In conclusion, as someone who really, really dislikes the state of surveillance in general, technologies like Glass give me the willies. I find myself pretty solidly in the "I've got better things to do with $1500us" camp, but that doesn't mean that some good can't come from Glass just because I'm not interested in buying one. Costs always come down over time, alternatives (some that are more trustworthy) are probably going to appear (if these two patents are any indication), and itches will be scratched with new software written.
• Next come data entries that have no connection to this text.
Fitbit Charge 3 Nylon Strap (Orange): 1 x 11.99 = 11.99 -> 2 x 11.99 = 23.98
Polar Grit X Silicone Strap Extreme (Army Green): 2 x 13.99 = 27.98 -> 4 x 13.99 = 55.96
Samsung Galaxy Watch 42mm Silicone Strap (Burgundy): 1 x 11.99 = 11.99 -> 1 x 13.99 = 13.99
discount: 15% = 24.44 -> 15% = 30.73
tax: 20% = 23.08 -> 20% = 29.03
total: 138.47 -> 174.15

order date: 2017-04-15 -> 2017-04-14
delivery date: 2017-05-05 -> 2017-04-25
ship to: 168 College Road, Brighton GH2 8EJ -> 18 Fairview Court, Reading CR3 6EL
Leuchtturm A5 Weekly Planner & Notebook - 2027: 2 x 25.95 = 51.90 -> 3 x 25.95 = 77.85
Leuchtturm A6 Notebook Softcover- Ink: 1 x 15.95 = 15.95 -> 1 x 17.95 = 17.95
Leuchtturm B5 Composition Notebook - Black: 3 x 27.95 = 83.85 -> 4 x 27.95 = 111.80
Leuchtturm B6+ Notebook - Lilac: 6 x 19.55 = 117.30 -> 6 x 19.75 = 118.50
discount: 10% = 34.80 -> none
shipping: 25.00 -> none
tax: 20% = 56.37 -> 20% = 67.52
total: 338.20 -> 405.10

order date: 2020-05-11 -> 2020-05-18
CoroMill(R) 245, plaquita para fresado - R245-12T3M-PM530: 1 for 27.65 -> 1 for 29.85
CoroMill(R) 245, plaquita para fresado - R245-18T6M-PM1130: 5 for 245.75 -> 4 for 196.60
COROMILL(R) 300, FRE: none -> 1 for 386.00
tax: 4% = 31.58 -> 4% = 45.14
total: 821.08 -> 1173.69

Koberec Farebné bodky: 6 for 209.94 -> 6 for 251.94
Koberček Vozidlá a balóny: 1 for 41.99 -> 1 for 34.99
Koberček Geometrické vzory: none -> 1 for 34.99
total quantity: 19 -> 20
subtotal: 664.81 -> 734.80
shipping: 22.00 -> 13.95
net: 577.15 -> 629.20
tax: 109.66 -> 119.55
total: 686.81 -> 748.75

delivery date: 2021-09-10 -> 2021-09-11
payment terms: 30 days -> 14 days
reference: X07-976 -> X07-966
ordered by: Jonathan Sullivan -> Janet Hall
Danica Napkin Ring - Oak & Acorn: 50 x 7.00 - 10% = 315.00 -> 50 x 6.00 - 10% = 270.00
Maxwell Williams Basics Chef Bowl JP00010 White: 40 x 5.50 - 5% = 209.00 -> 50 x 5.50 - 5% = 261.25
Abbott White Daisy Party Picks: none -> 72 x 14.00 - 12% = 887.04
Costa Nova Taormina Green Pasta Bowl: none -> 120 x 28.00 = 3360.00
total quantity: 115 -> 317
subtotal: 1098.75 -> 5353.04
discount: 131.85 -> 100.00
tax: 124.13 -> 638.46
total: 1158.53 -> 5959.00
Google Glass and people acting like jerks while wearing Google Glass are two separate things and it would behoove us to ask ourselves what some of the people who've reported assaults are like when they're not wearing a head-mounted computer. Maybe some act like jerks regardless, maybe they were out of sorts at the time (everybody has bad days, after all), and maybe it had nothing to do with their actions but the actions of the people around them. The truth, a wise person once observed, is a three edged sword. If the twenty-first century has taught us nothing else, we would do well to not take the word of one or two articles as gospel but seek out more information, think about it, and come to our own conclusions. It could also said that this is a similar phenomenon to what many old-time computer nerds remember before computers were cool, which was taking one's share of lumps from people who didn't understand us, feared what we did, and believed that beating the snot out of us for being weird was an acceptible thing to do. Times may change but outliers always draw fire. While I don't think that everyone should or could embrace Glass or any of its inevitable clones it does show promise as a useful and beneficial tool in several problem domains, and we should consider the problems these technologies could help solve before breaking out the pitchforks and torches when unchecked surveillance is a bigger problem closer to any of us than a handful of people around the world are.